I’m hoping to reinforce the frame with a steel beam along the long edge to prevent the sagging that is currently the issue.
 
If you can afford a bit of height - A few posts fixed along the both sides of the long edges, with a stainless wire from post at one side, down to centre, then back up to far post, will help support the middle when taught.
 
Thanks, I agree this could support the centre from sagging. However, I would need to keep the height as low as possible so this is a sadly not an option.

Does anyone have any suggestions for the stainless steel box section I had hoped could work?

Thanks for all your suggestions.
 
Why can't it fit flush:

IMG_20221011_081053933.jpg


If it's bending like that under its own weight then God knows what will happen with half a dozen people dancing on it at your next party.
 
Thanks for the diagram, this would fit and could work!! It’s not the neat solution I was hoping for ( having to fit/lift off 2 beams to use the pool) but am grateful for your thoughts. FYI, when the pool cover is over the pool or on the decking there are screw down brakes along the long edge and it is solid as a rock!
 
hanks for the diagram, this would fit and could work!! It’s not the neat solution I was hoping for ( having to fit/lift off 2 beams to use the pool) but am grateful for your thoughts. FYI, when the pool cover is over the pool or on the decking there are screw down brakes along the long edge and it is solid as a rock!
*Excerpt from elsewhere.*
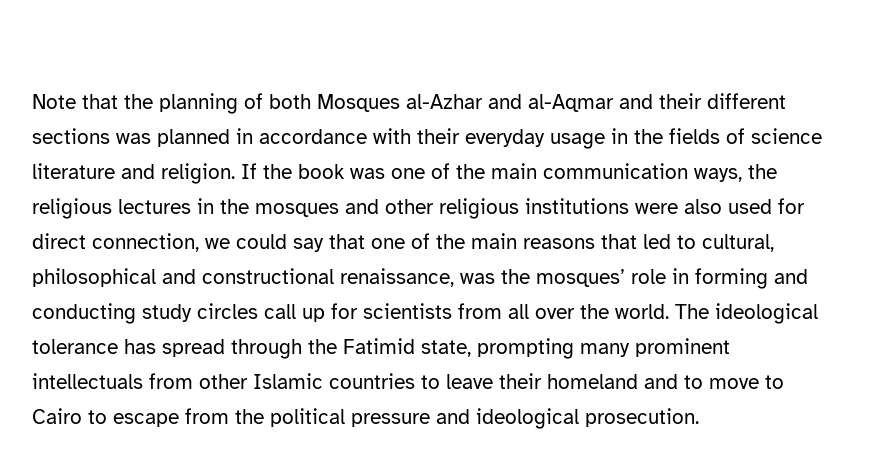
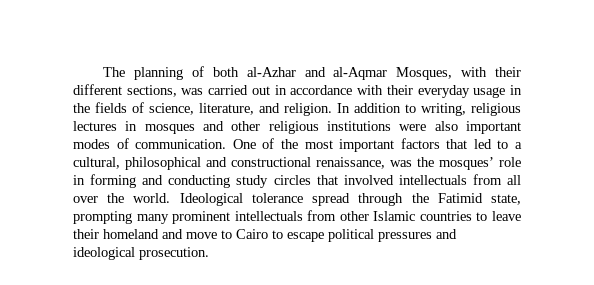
- Note that the planning of both Mosques al-Azhar and al-Aqmar and their different sections was planned in accordance with their everyday usage in the fields of science literature and religion. If the book was one of the main communication ways, the religious lectures in the mosques and other religious institutions were also used for direct connection, we could say that one of the main reasons that led to cultural, philosophical and constructional renaissance, was the mosques’ role in forming and conducting study circles call up for scientists from all over the world.
+ The planning of both al-Azhar and al-Aqmar Mosques, with their different sections, was carried out in accordance with their everyday usage in the fields of science, literature, and religion. In addition to writing, religious lectures in mosques and other religious institutions were also important modes of communication. One of the most important factors that led to a cultural, philosophical and constructional renaissance, was the mosques’ role in forming and conducting study circles that involved intellectuals from all over the world.
- The ideological tolerance has spread through the Fatimid state, prompting many prominent intellectuals from other Islamic countries to leave their homeland and to move to Cairo to escape from the political pressure and ideological prosecution.
+ Ideological tolerance spread through the Fatimid state, prompting many prominent intellectuals from other Islamic countries to leave their homeland and move to Cairo to escape political pressures and ideological prosecution.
Another wild idea - what about floats to help support the centre?
 
Thanks again, love the thinking! Probably not able to provide the lift needed to support the weight while rolling on/off the pool though.

Anyone with any structural engineering skills?!
 
Your bending in the long direction will be entirely dependent on the long beam cross section. If you're determined to keep the design you need to stiffen those members. Could you replace the long edges of the frame with a box section of thicker aluminium or even steel?